• **Requirement**
From first line to last, retype the data exactly.

• **Data extracts**
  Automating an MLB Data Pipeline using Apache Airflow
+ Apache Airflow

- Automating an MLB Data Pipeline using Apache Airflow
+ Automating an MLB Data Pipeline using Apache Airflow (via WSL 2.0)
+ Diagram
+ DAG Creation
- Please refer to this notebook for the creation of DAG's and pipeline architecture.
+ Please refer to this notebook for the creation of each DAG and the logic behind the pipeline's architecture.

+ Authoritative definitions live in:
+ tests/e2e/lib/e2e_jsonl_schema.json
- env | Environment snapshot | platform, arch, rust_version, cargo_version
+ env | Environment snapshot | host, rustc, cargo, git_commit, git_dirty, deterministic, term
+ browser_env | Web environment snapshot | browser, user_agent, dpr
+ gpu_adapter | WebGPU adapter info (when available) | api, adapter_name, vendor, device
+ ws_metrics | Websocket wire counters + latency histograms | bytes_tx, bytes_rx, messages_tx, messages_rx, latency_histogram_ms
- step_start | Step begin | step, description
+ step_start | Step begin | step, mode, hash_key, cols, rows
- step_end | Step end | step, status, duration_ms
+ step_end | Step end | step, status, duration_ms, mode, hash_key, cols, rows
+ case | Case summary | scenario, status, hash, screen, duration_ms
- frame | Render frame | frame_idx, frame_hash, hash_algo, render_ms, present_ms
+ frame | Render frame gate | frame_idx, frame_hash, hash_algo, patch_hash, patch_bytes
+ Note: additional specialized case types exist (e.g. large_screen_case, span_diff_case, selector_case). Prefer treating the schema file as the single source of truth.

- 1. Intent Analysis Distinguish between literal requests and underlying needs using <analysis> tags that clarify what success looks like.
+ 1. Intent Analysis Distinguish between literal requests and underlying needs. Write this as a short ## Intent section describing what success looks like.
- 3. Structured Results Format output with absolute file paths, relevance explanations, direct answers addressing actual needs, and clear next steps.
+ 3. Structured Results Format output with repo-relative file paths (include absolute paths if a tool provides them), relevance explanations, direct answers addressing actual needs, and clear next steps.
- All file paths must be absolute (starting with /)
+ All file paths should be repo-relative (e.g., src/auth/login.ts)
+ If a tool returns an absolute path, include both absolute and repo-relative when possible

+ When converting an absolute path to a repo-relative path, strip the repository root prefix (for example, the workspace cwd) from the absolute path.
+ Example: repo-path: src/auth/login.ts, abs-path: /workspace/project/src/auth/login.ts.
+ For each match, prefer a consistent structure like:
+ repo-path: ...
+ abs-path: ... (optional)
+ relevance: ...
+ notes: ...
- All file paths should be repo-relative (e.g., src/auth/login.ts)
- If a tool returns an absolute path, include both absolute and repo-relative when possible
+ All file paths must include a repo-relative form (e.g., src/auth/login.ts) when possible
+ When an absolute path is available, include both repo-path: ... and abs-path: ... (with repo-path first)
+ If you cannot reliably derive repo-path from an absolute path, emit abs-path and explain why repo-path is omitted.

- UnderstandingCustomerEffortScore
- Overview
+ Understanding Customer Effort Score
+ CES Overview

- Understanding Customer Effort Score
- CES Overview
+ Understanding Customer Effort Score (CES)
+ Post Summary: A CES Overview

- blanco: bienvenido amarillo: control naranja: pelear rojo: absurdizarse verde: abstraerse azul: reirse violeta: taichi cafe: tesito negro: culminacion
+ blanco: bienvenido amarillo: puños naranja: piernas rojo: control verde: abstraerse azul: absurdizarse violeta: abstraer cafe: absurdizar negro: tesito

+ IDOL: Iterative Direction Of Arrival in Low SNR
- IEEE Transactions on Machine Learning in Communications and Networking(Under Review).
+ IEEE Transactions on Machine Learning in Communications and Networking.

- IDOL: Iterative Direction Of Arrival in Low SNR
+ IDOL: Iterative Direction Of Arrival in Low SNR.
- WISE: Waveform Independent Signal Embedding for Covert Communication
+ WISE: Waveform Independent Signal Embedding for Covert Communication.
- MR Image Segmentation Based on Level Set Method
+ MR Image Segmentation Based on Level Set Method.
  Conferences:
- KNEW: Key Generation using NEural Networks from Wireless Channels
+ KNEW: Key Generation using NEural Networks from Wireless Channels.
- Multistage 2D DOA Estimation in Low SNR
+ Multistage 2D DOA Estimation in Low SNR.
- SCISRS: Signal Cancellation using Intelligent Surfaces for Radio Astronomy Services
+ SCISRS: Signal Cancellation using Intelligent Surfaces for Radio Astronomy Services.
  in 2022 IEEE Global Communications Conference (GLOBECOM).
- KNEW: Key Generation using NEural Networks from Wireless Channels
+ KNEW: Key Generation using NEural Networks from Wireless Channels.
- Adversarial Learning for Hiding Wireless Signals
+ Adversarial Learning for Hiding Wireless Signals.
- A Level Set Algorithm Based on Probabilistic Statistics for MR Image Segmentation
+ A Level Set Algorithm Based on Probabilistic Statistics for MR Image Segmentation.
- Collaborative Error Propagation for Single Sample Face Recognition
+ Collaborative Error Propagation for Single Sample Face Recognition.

• **Solution**
  Automating an MLB Data Pipeline using Apache Airflow
+ Apache Airflow

- Automating an MLB Data Pipeline using Apache Airflow
+ Automating an MLB Data Pipeline using Apache Airflow (via WSL 2.0)
+ Diagram
+ DAG Creation
- Please refer to this notebook for the creation of DAG's and pipeline architecture.
+ Please refer to this notebook for the creation of each DAG and the logic behind the pipeline's architecture.

+ Authoritative definitions live in:
+ tests/e2e/lib/e2e_jsonl_schema.json
- env | Environment snapshot | platform, arch, rust_version, cargo_version
+ env | Environment snapshot | host, rustc, cargo, git_commit, git_dirty, deterministic, term
+ browser_env | Web environment snapshot | browser, user_agent, dpr
+ gpu_adapter | WebGPU adapter info (when available) | api, adapter_name, vendor, device
+ ws_metrics | Websocket wire counters + latency histograms | bytes_tx, bytes_rx, messages_tx, messages_rx, latency_histogram_ms
- step_start | Step begin | step, description
+ step_start | Step begin | step, mode, hash_key, cols, rows
- step_end | Step end | step, status, duration_ms
+ step_end | Step end | step, status, duration_ms, mode, hash_key, cols, rows
+ case | Case summary | scenario, status, hash, screen, duration_ms
- frame | Render frame | frame_idx, frame_hash, hash_algo, render_ms, present_ms
+ frame | Render frame gate | frame_idx, frame_hash, hash_algo, patch_hash, patch_bytes
+ Note: additional specialized case types exist (e.g. large_screen_case, span_diff_case, selector_case). Prefer treating the schema file as the single source of truth.

- 1. Intent Analysis Distinguish between literal requests and underlying needs using <analysis> tags that clarify what success looks like.
+ 1. Intent Analysis Distinguish between literal requests and underlying needs. Write this as a short ## Intent section describing what success looks like.
- 3. Structured Results Format output with absolute file paths, relevance explanations, direct answers addressing actual needs, and clear next steps.
+ 3. Structured Results Format output with repo-relative file paths (include absolute paths if a tool provides them), relevance explanations, direct answers addressing actual needs, and clear next steps.
- All file paths must be absolute (starting with /)
+ All file paths should be repo-relative (e.g., src/auth/login.ts)
+ If a tool returns an absolute path, include both absolute and repo-relative when possible

+ When converting an absolute path to a repo-relative path, strip the repository root prefix (for example, the workspace cwd) from the absolute path.
+ Example: repo-path: src/auth/login.ts, abs-path: /workspace/project/src/auth/login.ts.
+ For each match, prefer a consistent structure like:
+ repo-path: ...
+ abs-path: ... (optional)
+ relevance: ...
+ notes: ...
- All file paths should be repo-relative (e.g., src/auth/login.ts)
- If a tool returns an absolute path, include both absolute and repo-relative when possible
+ All file paths must include a repo-relative form (e.g., src/auth/login.ts) when possible
+ When an absolute path is available, include both repo-path: ... and abs-path: ... (with repo-path first)
+ If you cannot reliably derive repo-path from an absolute path, emit abs-path and explain why repo-path is omitted.

- UnderstandingCustomerEffortScore
- Overview
+ Understanding Customer Effort Score
+ CES Overview

- Understanding Customer Effort Score
- CES Overview
+ Understanding Customer Effort Score (CES)
+ Post Summary: A CES Overview

- blanco: bienvenido amarillo: control naranja: pelear rojo: absurdizarse verde: abstraerse azul: reirse violeta: taichi cafe: tesito negro: culminacion
+ blanco: bienvenido amarillo: puños naranja: piernas rojo: control verde: abstraerse azul: absurdizarse violeta: abstraer cafe: absurdizar negro: tesito

+ IDOL: Iterative Direction Of Arrival in Low SNR
- IEEE Transactions on Machine Learning in Communications and Networking(Under Review).
+ IEEE Transactions on Machine Learning in Communications and Networking.

- IDOL: Iterative Direction Of Arrival in Low SNR
+ IDOL: Iterative Direction Of Arrival in Low SNR.
- WISE: Waveform Independent Signal Embedding for Covert Communication
+ WISE: Waveform Independent Signal Embedding for Covert Communication.
- MR Image Segmentation Based on Level Set Method
+ MR Image Segmentation Based on Level Set Method.
  Conferences:
- KNEW: Key Generation using NEural Networks from Wireless Channels
+ KNEW: Key Generation using NEural Networks from Wireless Channels.
- Multistage 2D DOA Estimation in Low SNR
+ Multistage 2D DOA Estimation in Low SNR.
- SCISRS: Signal Cancellation using Intelligent Surfaces for Radio Astronomy Services
+ SCISRS: Signal Cancellation using Intelligent Surfaces for Radio Astronomy Services.
  in 2022 IEEE Global Communications Conference (GLOBECOM).
- KNEW: Key Generation using NEural Networks from Wireless Channels
+ KNEW: Key Generation using NEural Networks from Wireless Channels.
- Adversarial Learning for Hiding Wireless Signals
+ Adversarial Learning for Hiding Wireless Signals.
- A Level Set Algorithm Based on Probabilistic Statistics for MR Image Segmentation
+ A Level Set Algorithm Based on Probabilistic Statistics for MR Image Segmentation.
- Collaborative Error Propagation for Single Sample Face Recognition
+ Collaborative Error Propagation for Single Sample Face Recognition.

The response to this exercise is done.